Work from Allowance: Will FM Introduce it Budget 2022?
Hit hard by the rising inflation, Covid-induced lockdowns, job loss and salary cuts, individual taxpayers are hoping for a populist budget that will help reduce their tax burden and leave more money at their disposal. “The Budget 2021 may introduce tax-free work from home allowances for salaried employees. Allowing deductions for such expenses will raise the take-home salary, ultimately creating demand for goods and services in the country,” Archit Gupta, Founder and CEO, ClearTax. In the face of rising inflation and waning average per capita incomes, the salaried class will be looking to Finance Minister Nirmala Sitharaman to provide some relief in Budget 2022.
Further, the salaried class is beset with new WFH expenses, will be expecting the central government to include some tax relief related to work-from-home expenses.
Indirect Taxation
Rationalisation of Customs duty structure for EV and ancillary components, renewable energy generation devices, and related components is likely. Sector-specific concessions for semi-conductor manufacturers with a focus on exports are expected.

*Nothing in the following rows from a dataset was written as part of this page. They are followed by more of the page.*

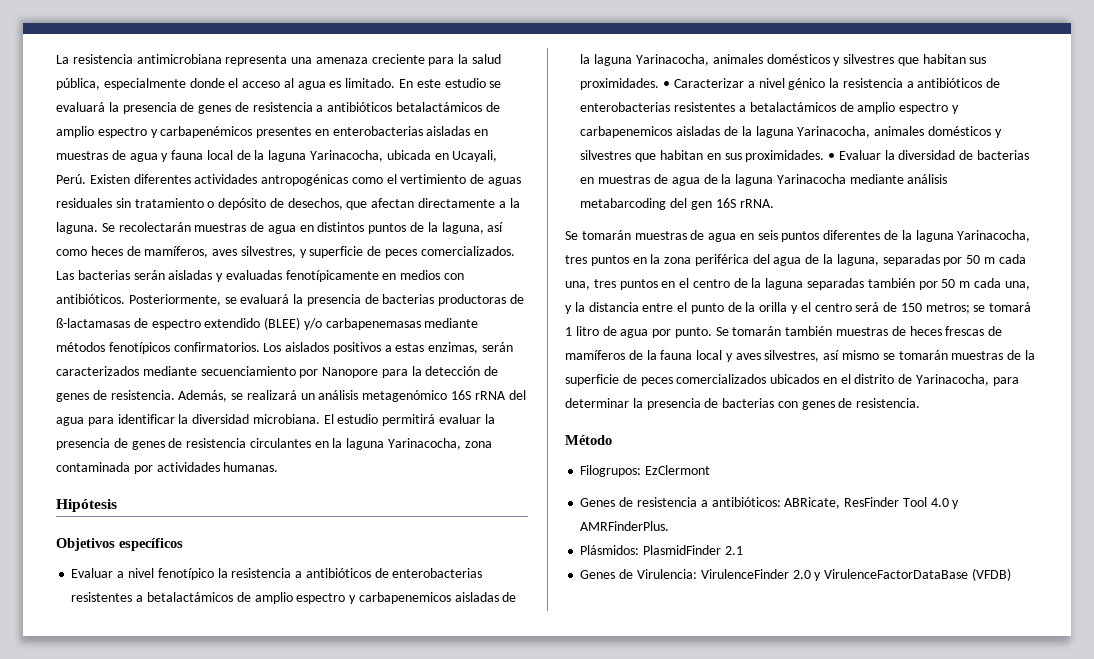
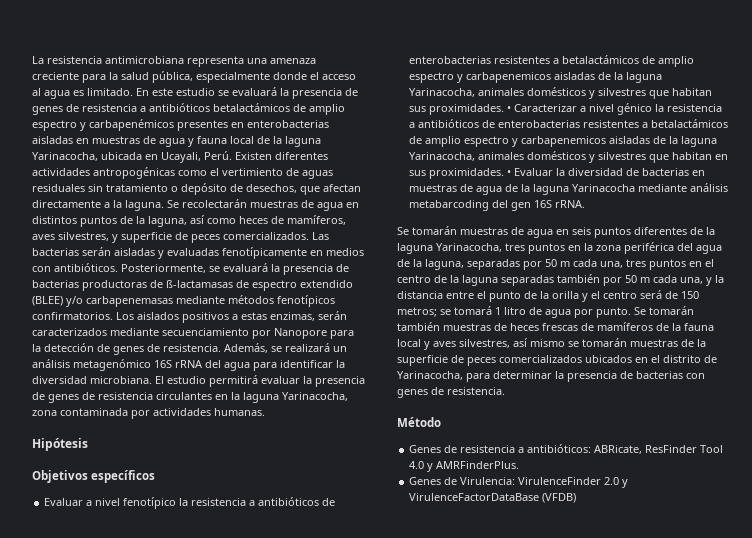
- Filogrupos: EzClermont
- Plásmidos: PlasmidFinder 2.1

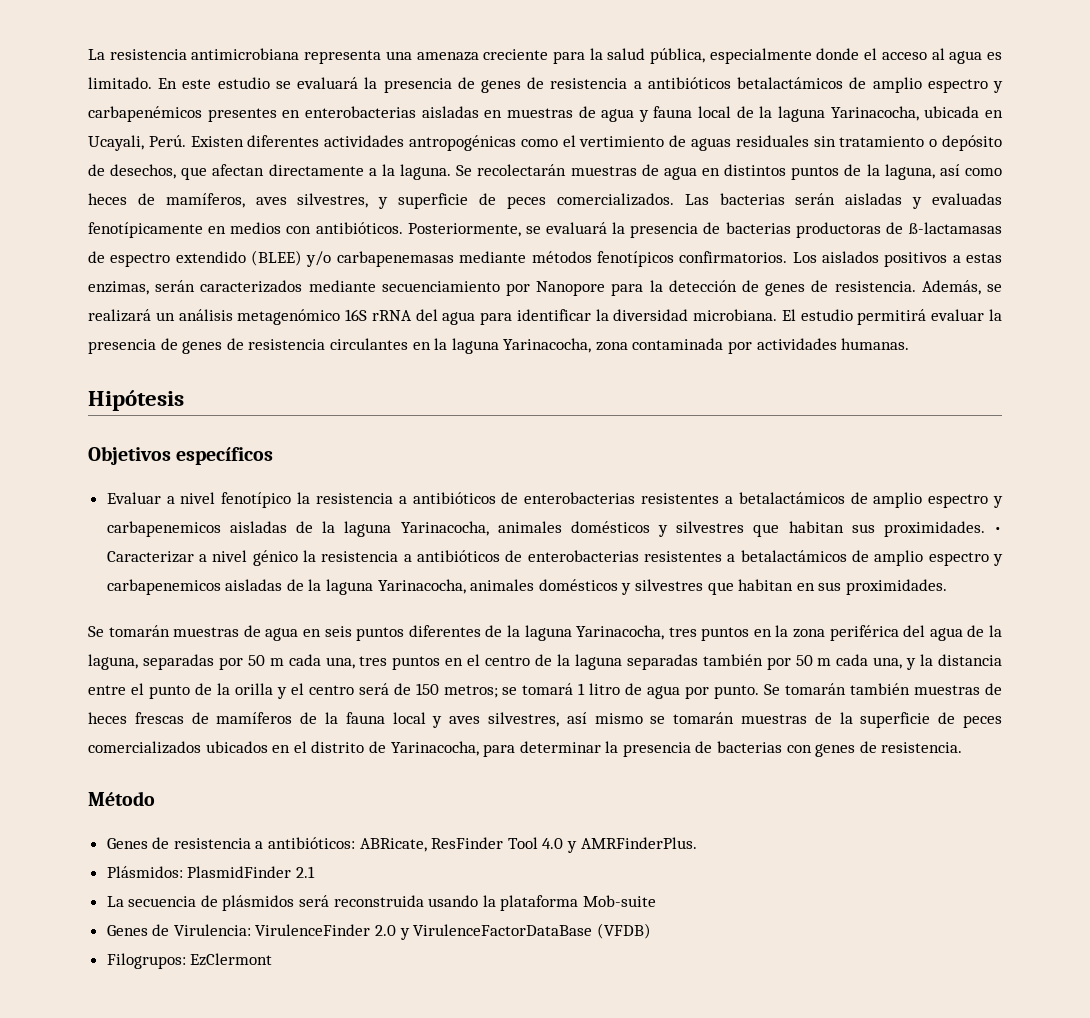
- • Evaluar la diversidad de bacterias en muestras de agua de la laguna Yarinacocha mediante análisis metabarcoding del gen 16S rRNA.
+ Plásmidos: PlasmidFinder 2.1
+ La secuencia de plásmidos será reconstruida usando la plataforma Mob-suite
+ Filogrupos: EzClermont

Budget allocations for the expansion of the PLI scheme for sectors such as leather and laminates; additional incentive schemes will also lure companies into setting up additional manufacturing in sectors that were not the focus in previous budgets and help reverse the impact of the pandemic.
The Centre is already reviewing 400 customs duty exemptions (as announced in the previous budget). The final list is expected to be proposed as part of the 2022 budget and industry is awaiting it so that there is no adverse impact on trade as a result of this exercise.
Extension of customs duty exemption on goods imported for testing, and setting up of a customs dispute resolution forum, ease compliances under customs, and integration of the current ICEGATE, DGFT and SEZ online portal into a common digital platform.
Restoring jobs and Other Reforms
Other likely budget priorities would include restoring jobs, supporting sectors disproportionately affected by the pandemic, banking sector reforms, climate policies as well as measures for the health and education sectors, according to economists. The government needs policies to revive and support the micro-, small- and medium-scale businesses, which are the biggest job creators in India, according to Rumki Majumdar, an economist at Deloitte.
“Identifying their pain areas and devising a solution to help them become a part of ‘Atmanirbhar Bharat’ will aid in their recovery,” she wrote. Atmanirbhar Bharat is a campaign that’s part of the government’s policy push to make India more self-reliant. “In addition, access to credit is critical, and providing targeted credit support to these enterprises should be considered,” Majumdar added.